Information given Block Start

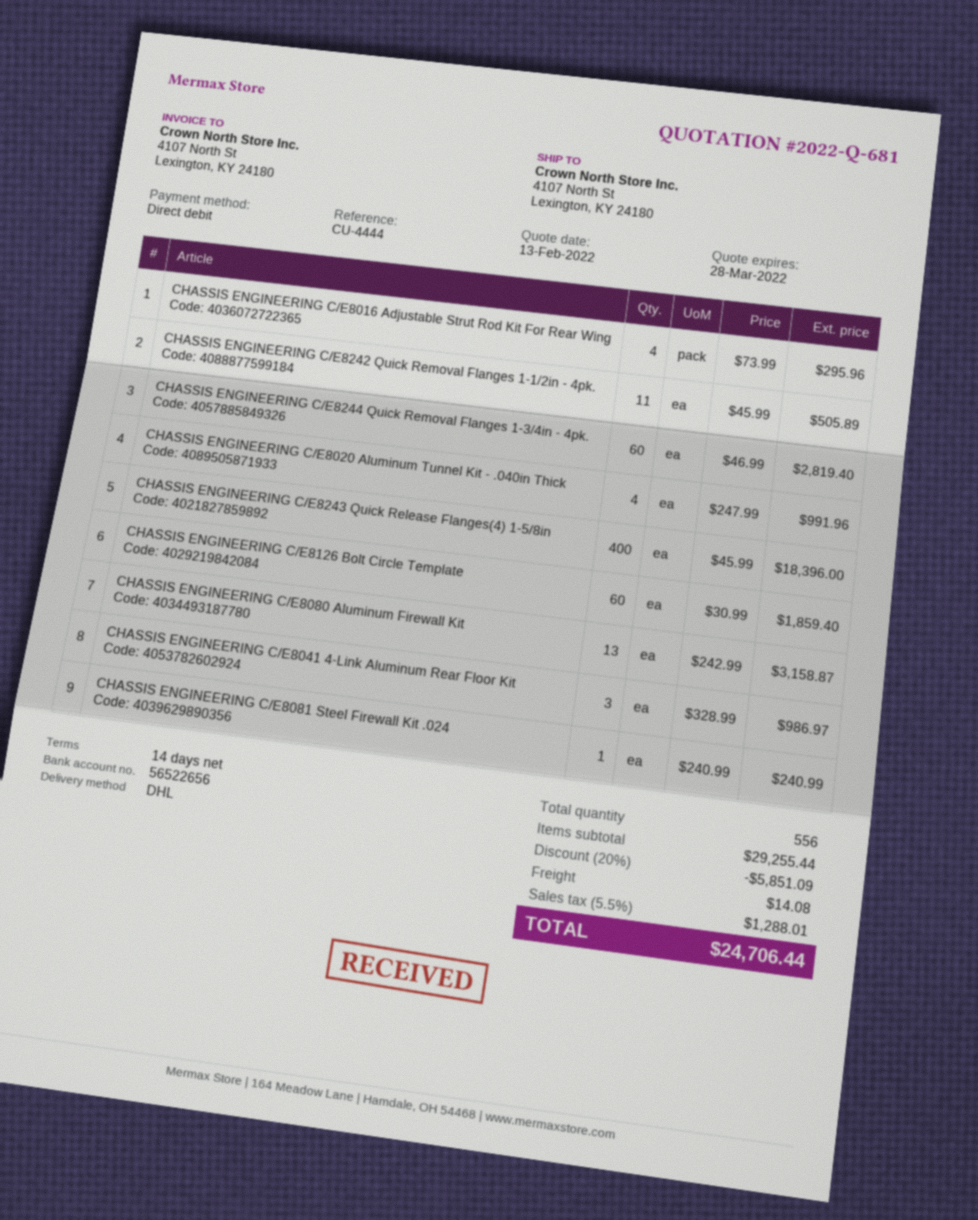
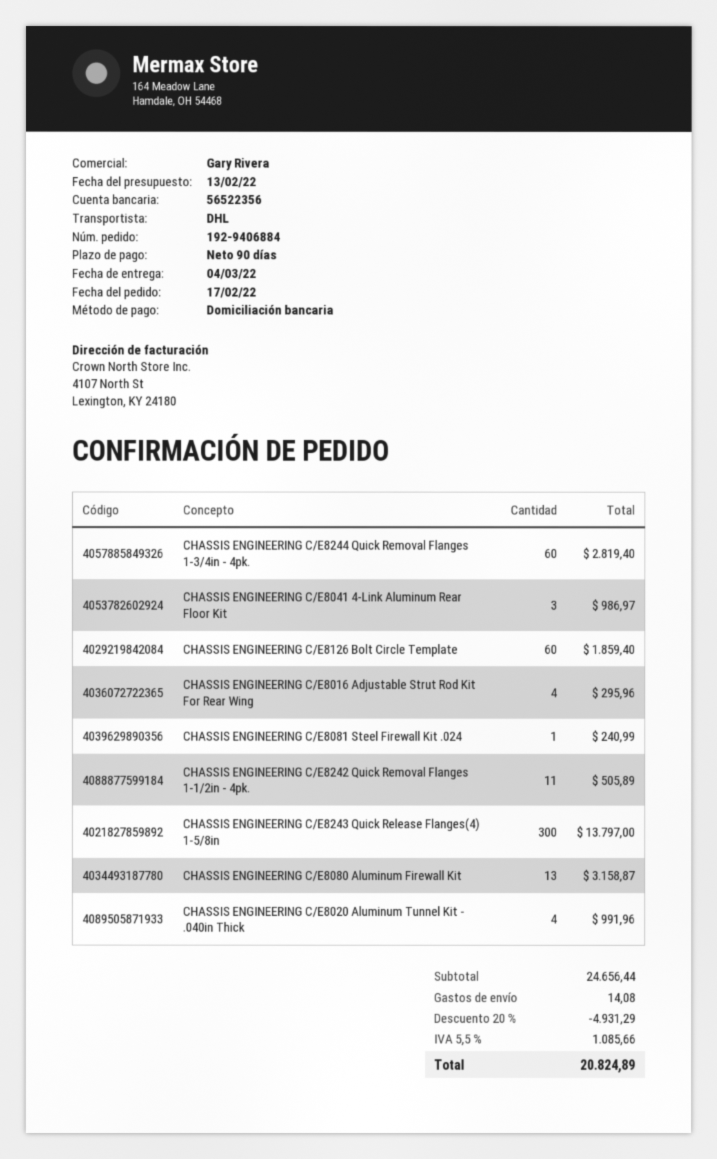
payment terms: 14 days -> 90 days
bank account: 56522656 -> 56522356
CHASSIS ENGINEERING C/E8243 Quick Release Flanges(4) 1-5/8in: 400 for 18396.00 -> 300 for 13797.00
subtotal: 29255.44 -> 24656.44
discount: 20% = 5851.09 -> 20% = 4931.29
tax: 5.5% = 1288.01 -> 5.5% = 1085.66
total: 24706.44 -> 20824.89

Information given Block End

Problem requirements: Output an exact copy of the material, with the pictures removed.

Answer space:
payment terms: 14 days -> 90 days
bank account: 56522656 -> 56522356
CHASSIS ENGINEERING C/E8243 Quick Release Flanges(4) 1-5/8in: 400 for 18396.00 -> 300 for 13797.00
subtotal: 29255.44 -> 24656.44
discount: 20% = 5851.09 -> 20% = 4931.29
tax: 5.5% = 1288.01 -> 5.5% = 1085.66
total: 24706.44 -> 20824.89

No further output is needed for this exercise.